By Ronnie Ellis - CNHI News Service
Feb. 9, 2011 —
FRANKFORT – Frankfort was a fashionable place last week even as the legislature limped along.
Before Tuesday’s State of the Commonwealth speech from Gov. Steve Beshear, Rep. Linda Belcher, D-Shepherdsville, e-mailed colleagues urging them to wear red to draw attention to women’s heart health. They did. One male page showed up in a red dress shirt. Red ties, red dresses and scarves, even an almost red (pink) corduroy sports coat appeared one day on the House floor.
But that was nothing compared to the sports jacket donned by Rep. Hubie Collins, D-Wittensville, on Thursday. Collins and Rep. Brent Yonts, D-Greenville, annually engage in a friendly competition for the most outlandish sports coats. It was Yonts who sported the pink corduroy jacket. On any given day, the two can be spotted in canary yellow, iridescent lime green, various permutations of plaid, and in Yonts’ case, even a quilted jacket.
Collins took the Thursday competition. He showed up in the rotunda wearing the purple-est (the only description I can manage) jacket I’ve ever seen. He was there for a rally in support of legislation to require prescriptions for pseudoephedrine, an essential ingredient in the manufacture of methamphetamine. Standing next to Collins was Warren County Commonwealth Attorney Chris Cohron, decked out in a business-like and fashionable dark blue suit, white shirt and red tie. Cohron is neither a retiring personality nor a man of small stature. He was an offensive lineman for Vanderbilt University and before that for his beloved Bowling Green High Purples. He towered over Collins as they laughed and talked. As Collins’ jacket proclaimed, the more diminutive former high school basketball official isn’t exactly a retiring personality either.
At one point Cohron stared down at Collins’ jacket, smiled and said: “I need to get one of those since I’m still a Bowling Green Purple at heart.” Then he paused, seeming to picture himself in that purple jacket — and how it might look on his lineman’s frame. “Well, maybe not,” he said as Collins guffawed.
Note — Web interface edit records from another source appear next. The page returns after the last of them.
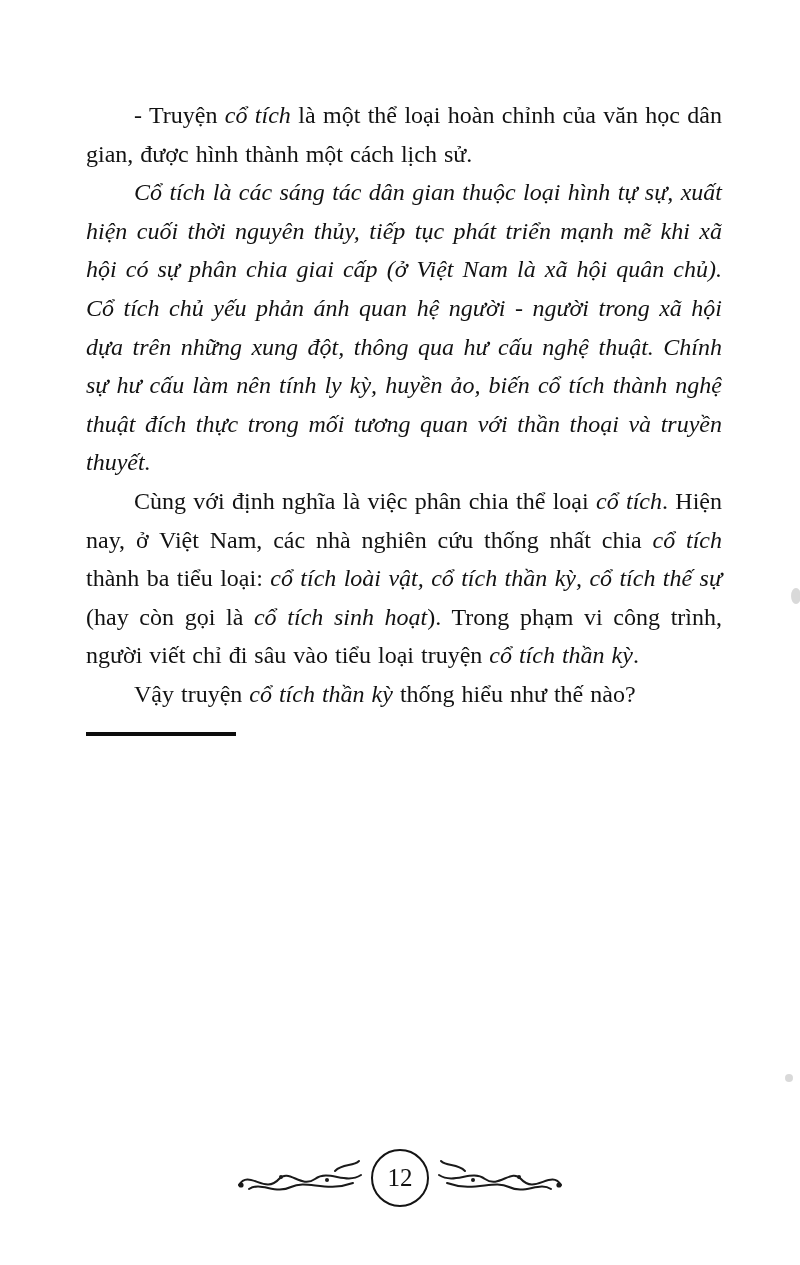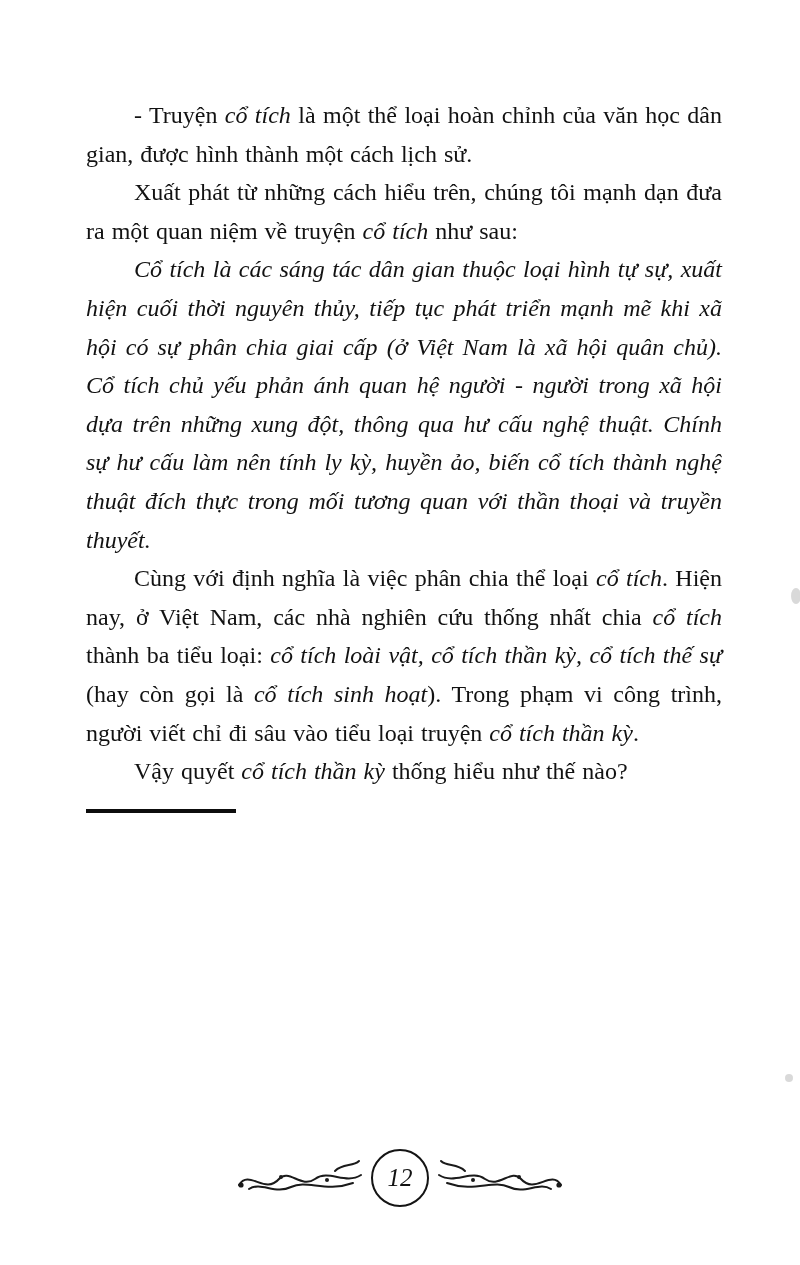"Xuất phát từ những cách" p.body-par { html: <p><span>Xuất phát từ những cách hiểu trên, chúng tôi mạnh dạn đưa ra một quan niệm về truyện </span><span>cổ tích</span><span> như sau:</span></p> -> none }
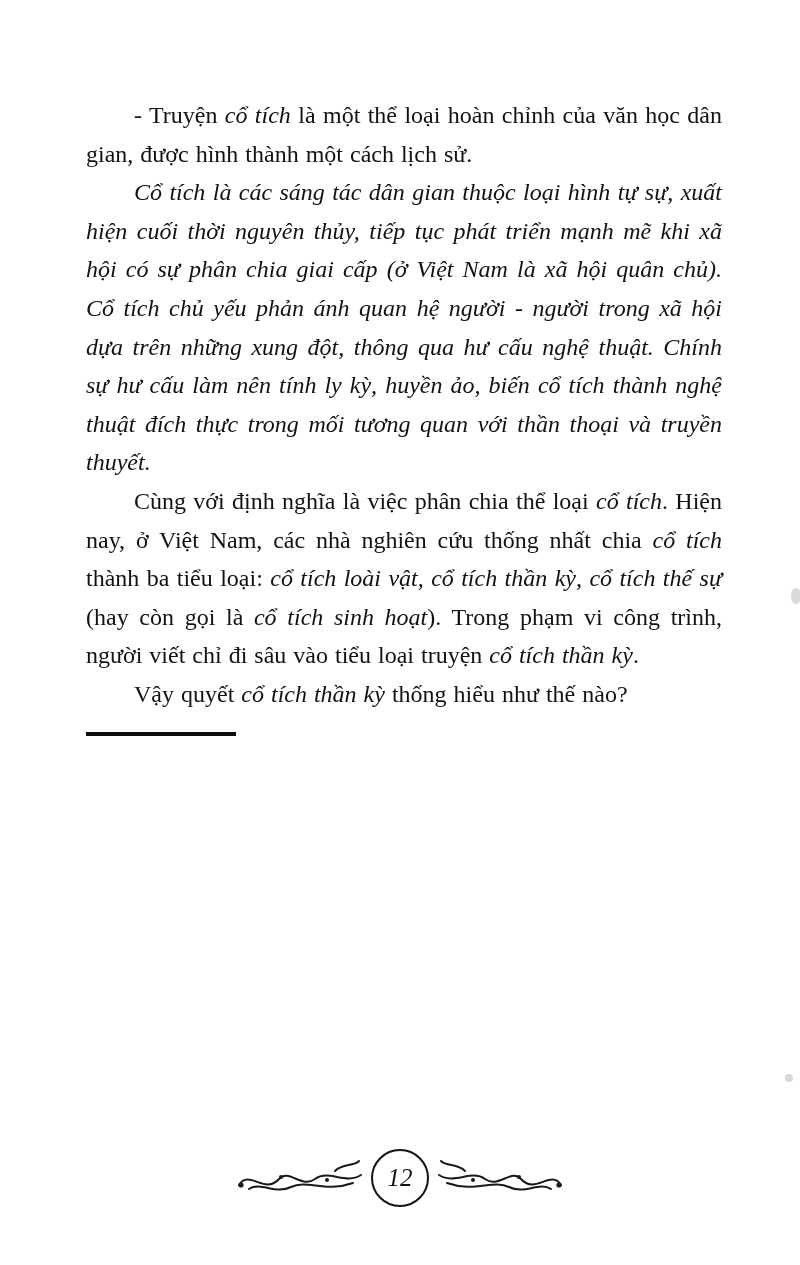"Vậy quyết" span { text: quyết -> truyện }
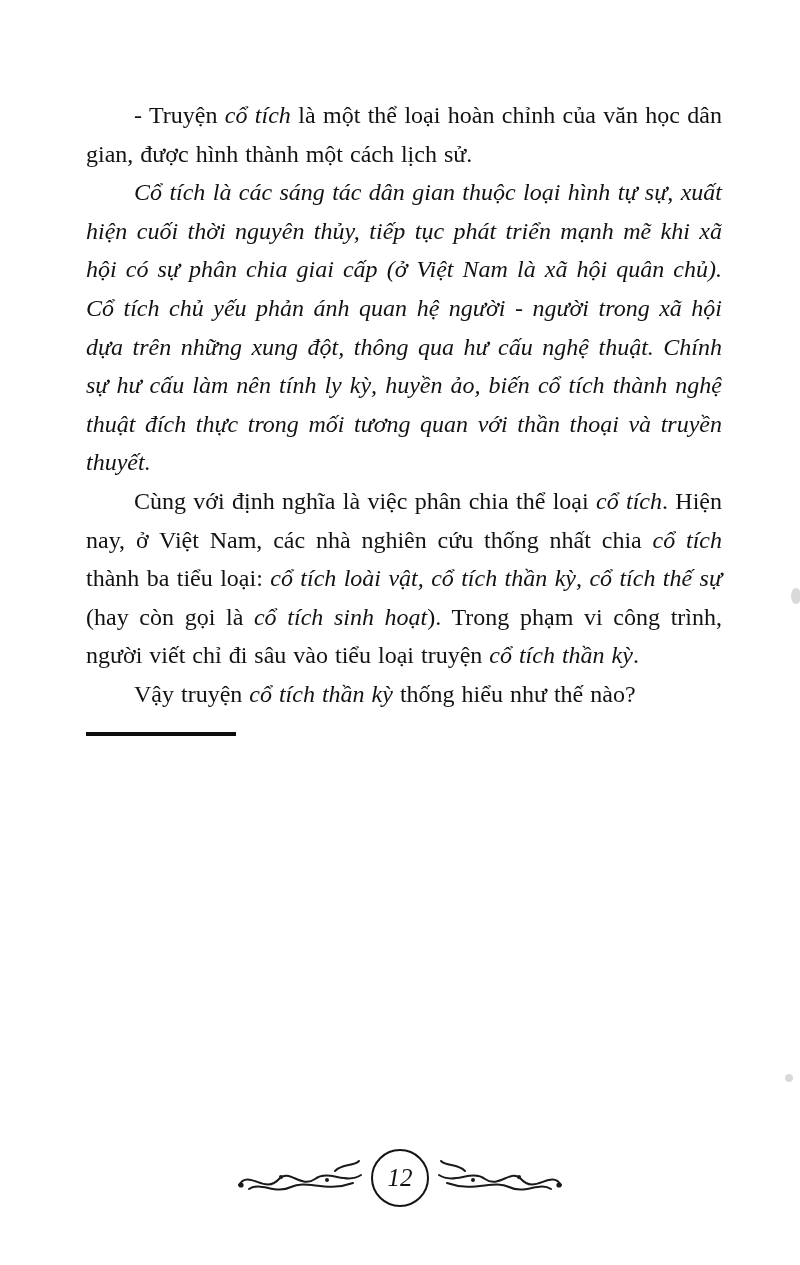"12" .footer-ornament { font-style: italic -> none }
Nearby the fashionable Speaker of the House Greg Stumbo limped to his seat next to the nattily attired U.S. Congressman Hal Rogers before they spoke in favor of the meth legislation. Always dressed in a stylish suits and silk ties, Stumbo — as noted previously in this space — is partial to customized cowboy boots emblazoned with the Speaker’s seal. As he crossed his legs the hiked hem of his pants revealed the seal on one of his boots, Stumbo noticed me looking. When I want to kid Stumbo about his political plans, I always ask if the seal has changed, and it’s become a running joke. So he assumed I was checking out the seal.
But a very anonymous source had disclosed the reason Stumbo seemed to limp.
As he walked through the sloped tunnel which connects the annex with the capitol, the heel of one of those customized boots suddenly detached, causing the Speaker to stumble and slip. According to the source, the man who almost never slips politically suffered no damage except to his pride and his pride in those boots.
“Mr. Speaker,” I asked later, “did I see you limping?” Without missing a beat, Stumbo grinned and reached into the pocket of his coat and produced the prodigal heel and said, “Can you believe that? I’m going to have to talk with the guy who makes these for me.”
No one seems to count on big things coming from this session of the General Assembly. But you can count on its being entertaining.